** DATA SECTION follows **

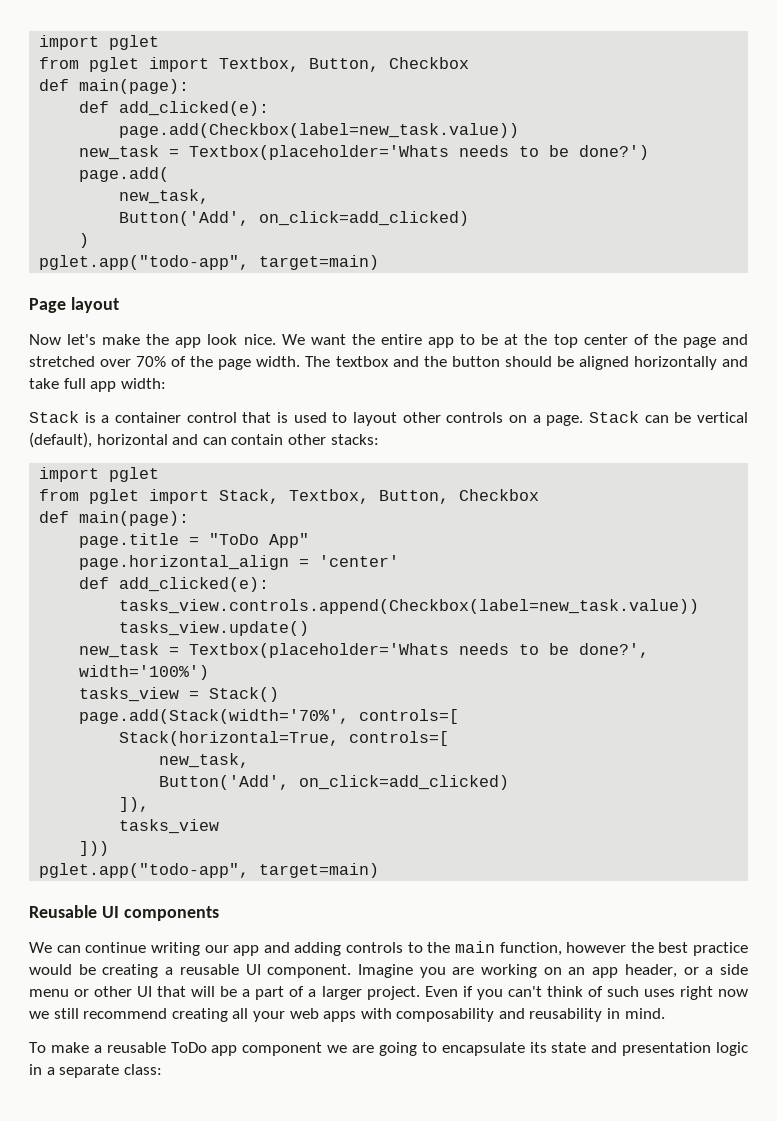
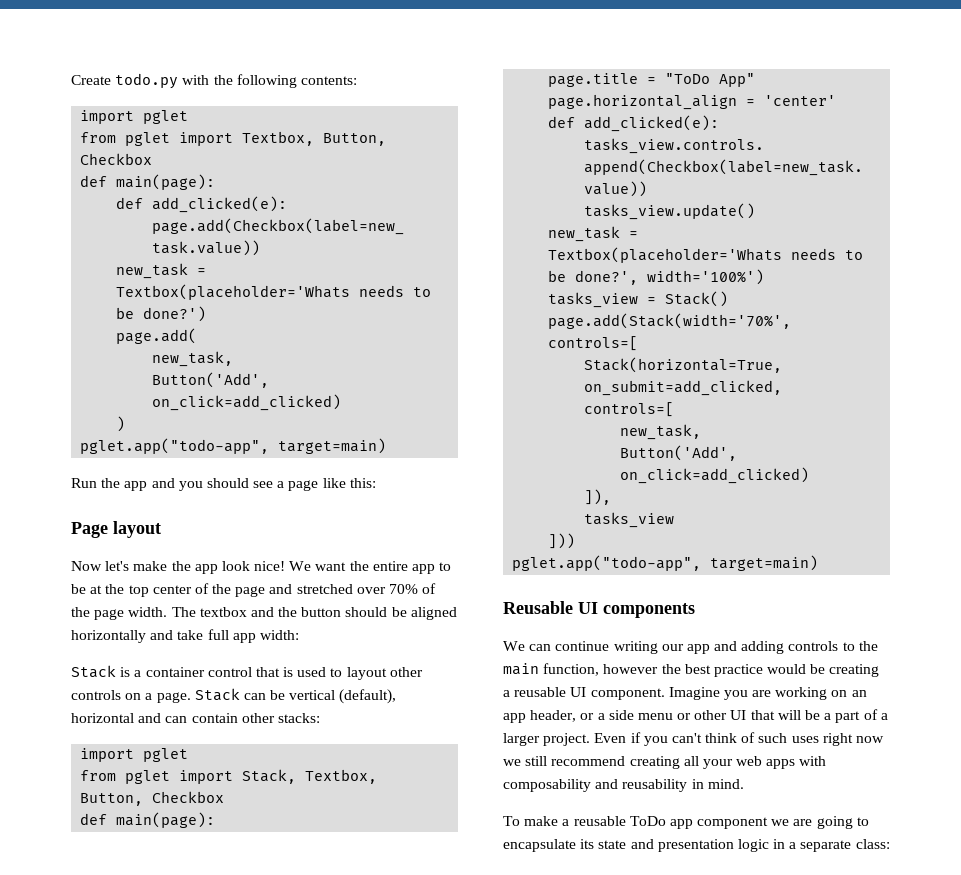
+ Create todo.py with the following contents:
+ Run the app and you should see a page like this:
- Now let's make the app look nice.
+ Now let's make the app look nice!
- Stack(horizontal=True, controls=[
+ Stack(horizontal=True, on_submit=add_clicked, controls=[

** End of DATA SECTION **

- _WORK REQUEST_: None of the pictures should be kept; reproduce all the remaining material exactly.

- _EXERCISE OUTPUT_:
+ Create todo.py with the following contents:
+ Run the app and you should see a page like this:
- Now let's make the app look nice.
+ Now let's make the app look nice!
- Stack(horizontal=True, controls=[
+ Stack(horizontal=True, on_submit=add_clicked, controls=[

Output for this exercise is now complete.